Falcon adenovirus 1

Virus classification
- (unranked): Virus
- Realm: Varidnaviria
- Kingdom: Bamfordvirae
- Phylum: Preplasmiviricota
- Class: Pharingeaviricetes
- Order: Rowavirales
- Family: Adenoviridae
- Genus: Aviadenovirus
- Species: Aviadenovirus falconis

= Falcon adenovirus 1 =

Species of virus

Falcon adenovirus 1, also called Falcon adenovirus A and Falcon aviadenovirus A, is an avian adenovirus that infects birds of the genus Falco, commonly called falcons. The virus was first discovered in 1996 in an epizootic of inclusion body hepatitis and enteritis in aplomado and peregrine falcons. It can also infect orange-breasted falcons, taitas, merlins, and American kestrels.

==Signs and symptoms==
Symptoms of infection last for 1–2 days and include:
- Anorexia
- Dehydration
- Diarrhea
- Enteritis, the inflammation of the small intestines
- Inclusion bodies in the liver
- Necrotizing hepatitis
- Splenomegaly, the enlargement of the spleen

==Diagnosis==
To allow screening of captive birds for virus shedding and investigations of disease outbreaks, conventional and quantitative PCR assays as well as in situ hybridization techniques have been developed to identify the DNA of Falcon adenovirus 1. If the falcon has died, a necropsy can be performed to look for intranuclear inclusion bodies and necrosis in the liver and inflamed small intestines.
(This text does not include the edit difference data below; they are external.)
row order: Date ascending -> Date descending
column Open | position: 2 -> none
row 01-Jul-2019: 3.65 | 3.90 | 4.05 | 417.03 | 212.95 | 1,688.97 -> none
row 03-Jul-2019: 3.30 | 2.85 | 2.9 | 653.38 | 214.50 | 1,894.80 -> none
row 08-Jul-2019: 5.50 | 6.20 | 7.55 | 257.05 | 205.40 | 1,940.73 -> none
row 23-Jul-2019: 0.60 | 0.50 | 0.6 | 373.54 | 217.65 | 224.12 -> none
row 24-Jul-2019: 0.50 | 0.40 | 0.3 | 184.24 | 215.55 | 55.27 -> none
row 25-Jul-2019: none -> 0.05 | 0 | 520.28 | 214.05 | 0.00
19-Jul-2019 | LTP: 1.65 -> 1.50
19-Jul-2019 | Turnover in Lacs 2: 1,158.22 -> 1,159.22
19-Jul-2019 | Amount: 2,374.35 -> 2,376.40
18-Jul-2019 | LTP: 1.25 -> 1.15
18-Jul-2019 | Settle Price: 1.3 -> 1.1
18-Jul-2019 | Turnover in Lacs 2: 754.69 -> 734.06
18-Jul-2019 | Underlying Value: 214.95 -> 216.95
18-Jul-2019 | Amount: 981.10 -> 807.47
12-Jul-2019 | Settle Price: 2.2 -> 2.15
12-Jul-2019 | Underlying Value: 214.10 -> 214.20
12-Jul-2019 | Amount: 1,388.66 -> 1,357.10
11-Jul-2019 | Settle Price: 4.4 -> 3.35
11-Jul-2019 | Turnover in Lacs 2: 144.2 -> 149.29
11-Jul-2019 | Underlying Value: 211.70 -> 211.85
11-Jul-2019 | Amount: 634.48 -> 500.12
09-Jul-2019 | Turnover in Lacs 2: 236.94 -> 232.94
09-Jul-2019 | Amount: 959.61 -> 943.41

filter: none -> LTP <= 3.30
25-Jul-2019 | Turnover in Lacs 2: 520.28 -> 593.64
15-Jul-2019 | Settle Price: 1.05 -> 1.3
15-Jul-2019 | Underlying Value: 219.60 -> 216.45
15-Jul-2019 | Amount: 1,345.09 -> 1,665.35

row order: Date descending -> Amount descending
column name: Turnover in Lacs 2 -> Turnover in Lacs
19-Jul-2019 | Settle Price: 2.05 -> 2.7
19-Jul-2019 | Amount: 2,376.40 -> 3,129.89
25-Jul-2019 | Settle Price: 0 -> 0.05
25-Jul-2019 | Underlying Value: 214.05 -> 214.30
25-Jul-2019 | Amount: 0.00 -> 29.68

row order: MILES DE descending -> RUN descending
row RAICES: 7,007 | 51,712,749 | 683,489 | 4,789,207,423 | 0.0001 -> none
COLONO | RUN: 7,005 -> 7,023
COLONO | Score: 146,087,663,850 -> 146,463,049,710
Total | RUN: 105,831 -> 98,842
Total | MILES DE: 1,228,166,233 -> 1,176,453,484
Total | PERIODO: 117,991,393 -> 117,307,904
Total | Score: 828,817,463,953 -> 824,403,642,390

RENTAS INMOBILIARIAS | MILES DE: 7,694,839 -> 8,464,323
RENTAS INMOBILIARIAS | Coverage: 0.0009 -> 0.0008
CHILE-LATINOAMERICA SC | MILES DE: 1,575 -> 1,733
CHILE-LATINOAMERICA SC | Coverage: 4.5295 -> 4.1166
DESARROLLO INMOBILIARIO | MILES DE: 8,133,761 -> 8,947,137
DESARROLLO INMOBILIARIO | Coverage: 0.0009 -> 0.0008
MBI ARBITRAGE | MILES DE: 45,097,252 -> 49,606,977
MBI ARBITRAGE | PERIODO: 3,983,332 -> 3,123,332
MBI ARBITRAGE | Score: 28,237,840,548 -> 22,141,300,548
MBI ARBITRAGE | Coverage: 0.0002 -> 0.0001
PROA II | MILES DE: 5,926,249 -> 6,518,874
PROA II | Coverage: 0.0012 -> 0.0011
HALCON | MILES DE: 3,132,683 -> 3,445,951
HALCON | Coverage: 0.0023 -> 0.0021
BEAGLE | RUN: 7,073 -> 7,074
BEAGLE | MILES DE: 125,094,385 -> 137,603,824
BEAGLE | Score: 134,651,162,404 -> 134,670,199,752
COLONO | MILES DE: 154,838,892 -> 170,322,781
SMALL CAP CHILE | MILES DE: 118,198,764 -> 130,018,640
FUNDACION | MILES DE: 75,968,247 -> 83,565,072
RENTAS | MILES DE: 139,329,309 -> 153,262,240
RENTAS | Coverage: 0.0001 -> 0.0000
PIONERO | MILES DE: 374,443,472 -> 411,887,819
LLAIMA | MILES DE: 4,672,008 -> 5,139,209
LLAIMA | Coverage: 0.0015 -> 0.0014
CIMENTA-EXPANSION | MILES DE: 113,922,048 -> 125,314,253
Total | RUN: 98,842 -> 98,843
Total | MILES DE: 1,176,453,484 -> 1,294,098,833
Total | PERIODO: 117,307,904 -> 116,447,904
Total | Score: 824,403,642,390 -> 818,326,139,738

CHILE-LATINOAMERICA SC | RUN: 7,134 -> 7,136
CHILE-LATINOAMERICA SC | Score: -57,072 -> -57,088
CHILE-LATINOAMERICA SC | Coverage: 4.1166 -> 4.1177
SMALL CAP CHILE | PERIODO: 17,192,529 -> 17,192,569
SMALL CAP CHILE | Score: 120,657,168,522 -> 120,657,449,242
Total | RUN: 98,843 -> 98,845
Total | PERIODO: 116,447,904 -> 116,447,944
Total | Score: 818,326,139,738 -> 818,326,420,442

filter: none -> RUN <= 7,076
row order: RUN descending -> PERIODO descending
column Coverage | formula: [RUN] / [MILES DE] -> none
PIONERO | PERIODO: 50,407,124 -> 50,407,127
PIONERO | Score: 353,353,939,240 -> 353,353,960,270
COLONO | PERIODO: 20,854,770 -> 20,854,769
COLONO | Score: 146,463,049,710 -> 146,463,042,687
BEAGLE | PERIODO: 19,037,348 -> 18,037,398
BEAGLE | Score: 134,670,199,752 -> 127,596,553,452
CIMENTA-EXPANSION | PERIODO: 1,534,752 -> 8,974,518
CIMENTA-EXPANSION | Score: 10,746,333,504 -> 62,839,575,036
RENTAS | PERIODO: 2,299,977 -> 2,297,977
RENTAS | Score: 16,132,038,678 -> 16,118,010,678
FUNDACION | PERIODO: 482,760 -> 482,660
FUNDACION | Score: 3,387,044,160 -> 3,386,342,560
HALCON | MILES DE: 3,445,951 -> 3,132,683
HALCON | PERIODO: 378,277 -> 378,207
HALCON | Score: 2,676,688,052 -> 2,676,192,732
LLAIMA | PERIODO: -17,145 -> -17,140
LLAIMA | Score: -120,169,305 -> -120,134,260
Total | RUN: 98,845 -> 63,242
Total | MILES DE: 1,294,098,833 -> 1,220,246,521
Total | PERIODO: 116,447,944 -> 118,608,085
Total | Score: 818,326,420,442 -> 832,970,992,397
Testing for serum neutralizing antibodies can also be used to identify if a bird has been infected by the virus.

==Transmission==
Transmission of Falcon adenovirus 1 occurs horizontally through the fecal-oral route. Cross-species brooding of eggs increases the risk of infection. The primary way to stop transmission is to separate sick falcons from uninfected ones susceptible to infection.

==Epidemiology==
As Falcon adenovirus 1 infects falcons found throughout North America, the virus likely has a large geographic distribution. Serosurveys of captive and wild peregrine falcons have revealed a seroprevalence of 80-100%, although clinical disease is rarely reported in this species, which suggests they are the natural reservoir of the virus. In other falcon species, seroprevalence ranges from 43 to 57%. Wild American kestrels caught have sometimes been infected, indicating the virus to be circulating in wild populations.